Ci ha fatto ridere e commuovere con un piglio e un'ironia da comedienne consumata, come hanno notato anche le altre ospiti Geppi Cucciari e Katia Follesa, che lo fanno di mestiere.



"Mi sono sposata, ho dato un po' troppa confidenza a mio marito, e così ho fatto cinque figli."

"In famiglia non mi piace la parola 'conciliazione', mi ricorda le multe dei vigili. Preferisco 'condivisione', perché solo le decisioni condivise sono accettate."

Immaginatevi quante e quali condivisioni, con cinque figli e una madre che lavora ad altissimi livelli.

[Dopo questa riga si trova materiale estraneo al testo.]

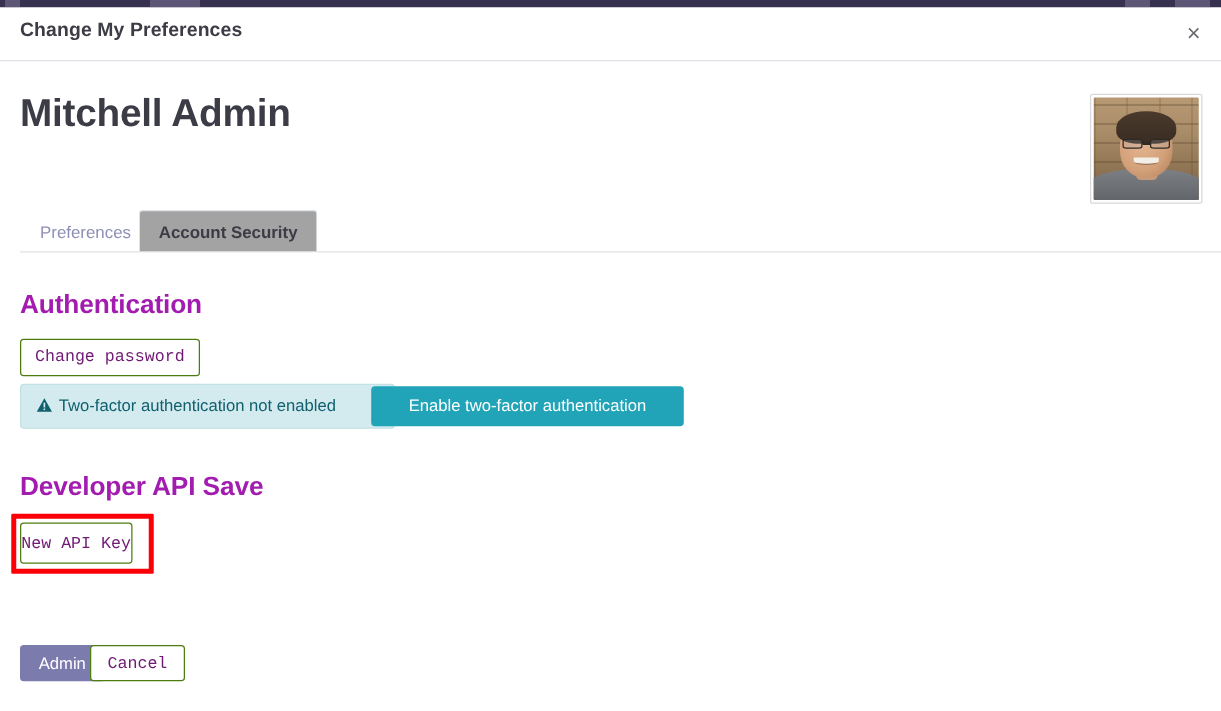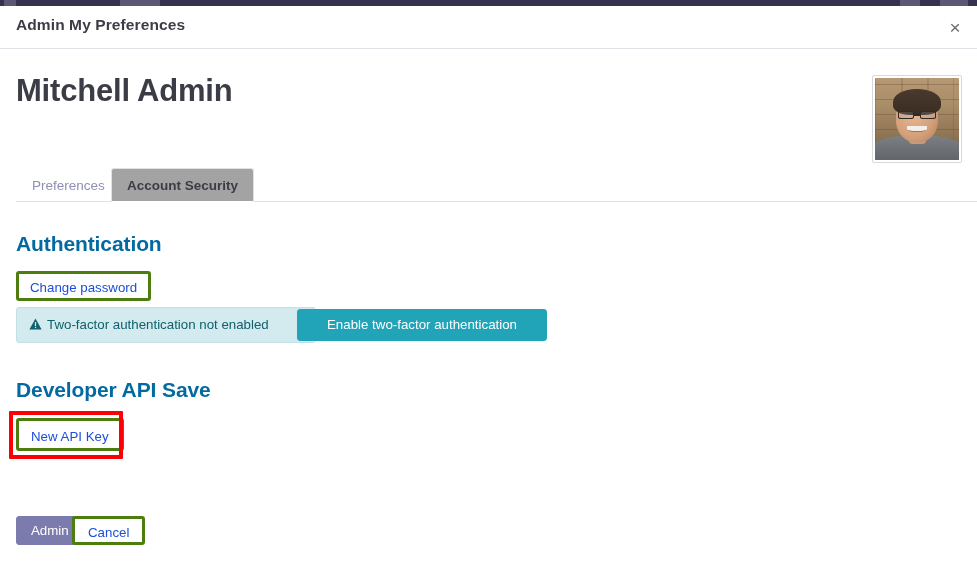--- a/index.html
+++ b/index.html
@@ -268,7 +268,7 @@
   </div>
 
   <div class="modal-header">
-    <div class="modal-title">Admin My Preferences</div>
+    <div class="modal-title">Change My Preferences</div>
     <button class="modal-close">×</button>
   </div>
 

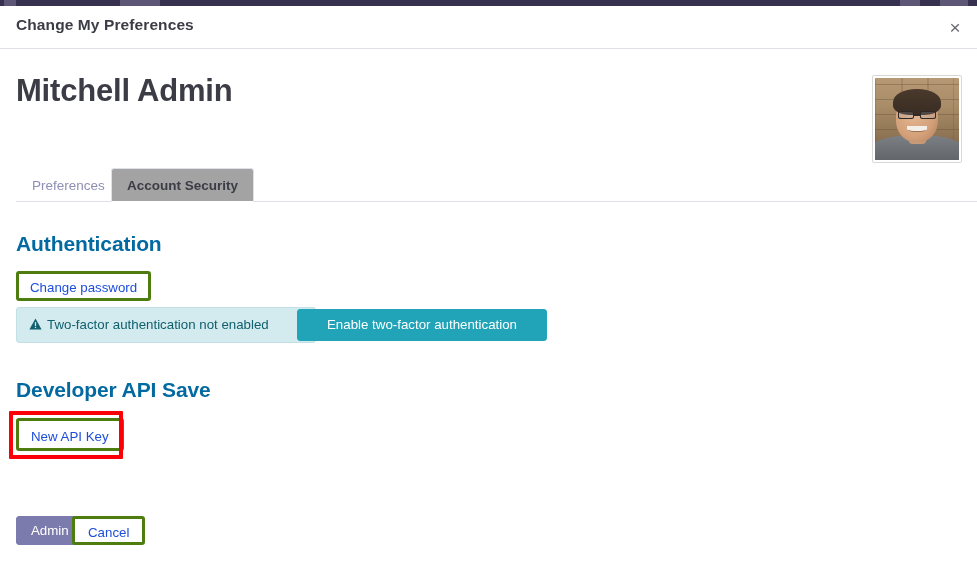--- a/index.html
+++ b/index.html
@@ -185,7 +185,7 @@
     left: 16px;
     font-size: 21px;
     font-weight: bold;
-    color: #0369a1;
+    color: #a21caf;
     letter-spacing: -.1px;
   }
   .section-title.auth { top: 182px; }

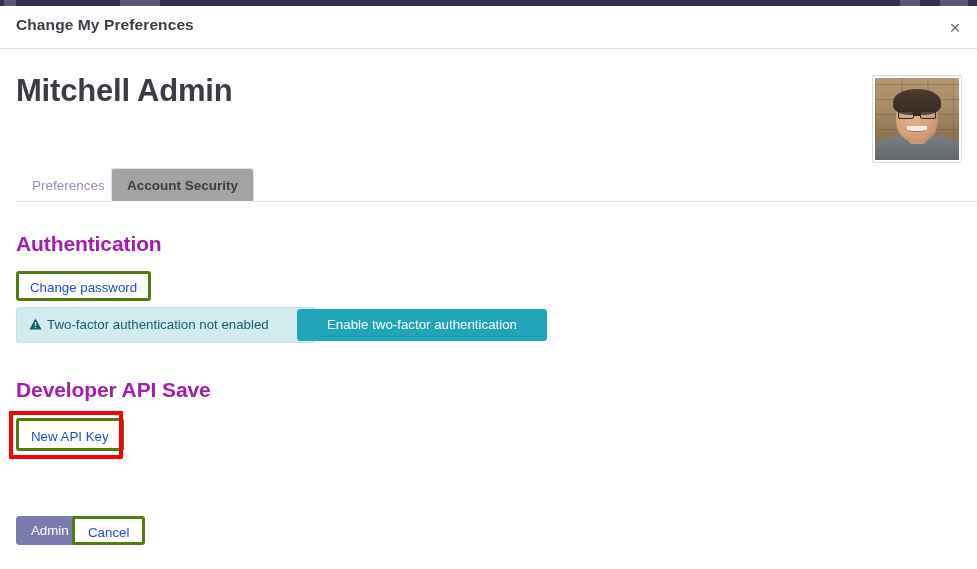--- a/index.html
+++ b/index.html
@@ -202,8 +202,9 @@
   }
   .btn-secondary {
     background: #ffffff;
-    border: 3px solid #4d7c0f;
-    color: #1d4ed8;
+    border: 1px solid #4d7c0f;
+    color: #701a75;
+    font-family: Liberation Mono, monospace;
   }
   .btn-info {
     background: #21a3b8;

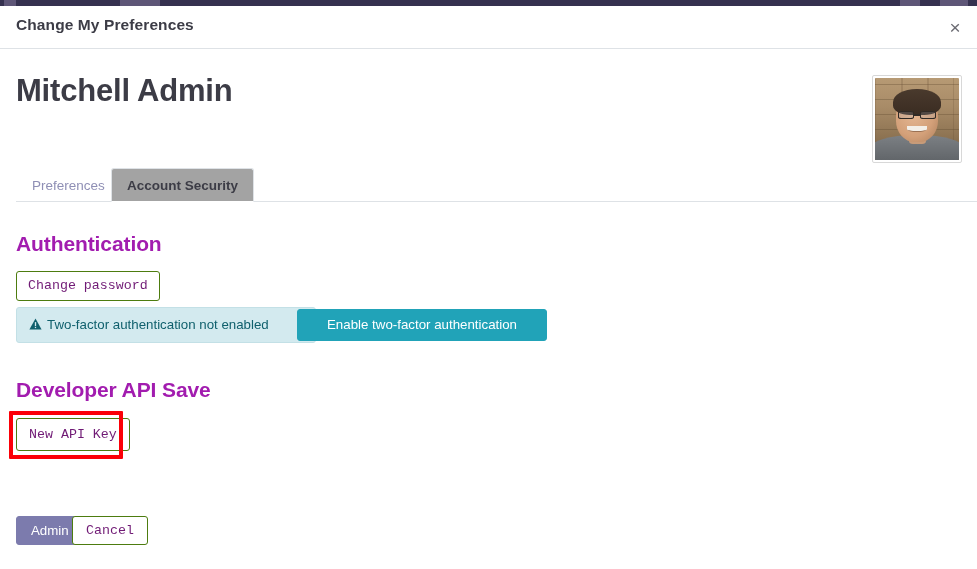--- a/index.html
+++ b/index.html
@@ -219,7 +219,7 @@
 
   .btn-change-password { left: 16px; top: 221px; height: 30px; line-height: 28px; padding: 0 11px; }
   .btn-enable-2fa      { left: 297px; top: 259px; height: 32px; line-height: 30px; padding: 0 29px; }
-  .btn-new-api-key     { left: 16px; top: 368px; height: 33px; line-height: 31px; padding: 0 12px; }
+  .btn-new-api-key     { left: 16px; top: 368px; height: 33px; line-height: 31px; padding: 0 0; }
   .btn-save            { left: 16px; top: 466px; height: 29px; line-height: 27px; padding: 0 14px; }
   .btn-cancel          { left: 72px; top: 466px; height: 29px; line-height: 27px; padding: 0 13px; }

Intuisco doti diplomatiche e di negoziazione che neanche a un G20.
E sentite quanto è avanti, prima di barriere e confini mentali o reali quando dal pubblico arriva la domanda sulla fuga di cervelli dei ricercatori:
La fuga di cervelli? Non mi preoccupa, soprattutto se parliamo di Europa. Come si può definire "fuga" l'andare a lavorare in Francia, che è dietro l'angolo, per esempio? Lavoriamo tutti per l'umanità, per lo stesso territorio.

E sul valore aggiunto delle donne che lavorano:
La nostra intelligenza sta nel mettere il sentimento in tutto ciò che facciamo e pensiamo.

Infine un consiglio per chi, come lei, ha più di un figlio:
Non trattateli tutti allo stesso modo, pensando così di essere giusti. Ognuno ha bisogno di cose diverse, ha il diritto di occuparsi di quello in cui può eccellere.

A me la signora Amalia ha fatto pensare che ogni tanto conviene guardare indietro. Guardare a queste donne pioniere che hanno aperto strade, iniziato a percorrere carriere impensabili per il genere, abbattuto muri per prime e lo hanno fatto per tutte noi. La stessa cosa che ho pensato leggendo il pamphlet Dovremmo essere tutti femministi, che ricorda come "femminismo" oggi sembri quasi una brutta parola, un concetto vetusto, da irridere, mentre è solo grazie a quelle conquiste che oggi viviamo meglio.
Vero, la situazione non è rosea: ce lo dicono i dati dell'inchiesta su donne e lavoro citati all'inizio della serata. Che è stata anche l'occasione per ricordare Valeria Solesin, la ricercatrice tragicamente scomparsa a Parigi al Bataclan che al nodo donne e lavoro ha dedicato studi e ricerche.
Ma a volte dimentichiamo che le nostre nonne e mamme hanno già fatto tanta strada per noi e sarebbe il caso di riprendere il cammino senza lamentarci troppo. E facendo sembrare - dico sembrare - tutto facile e fattibile, come fa Amalia.
Io non la conosco, purtroppo, ma mi ha dato l'idea di una che nella vita non ha perso molto tempo a rimuginare e a piangersi addosso.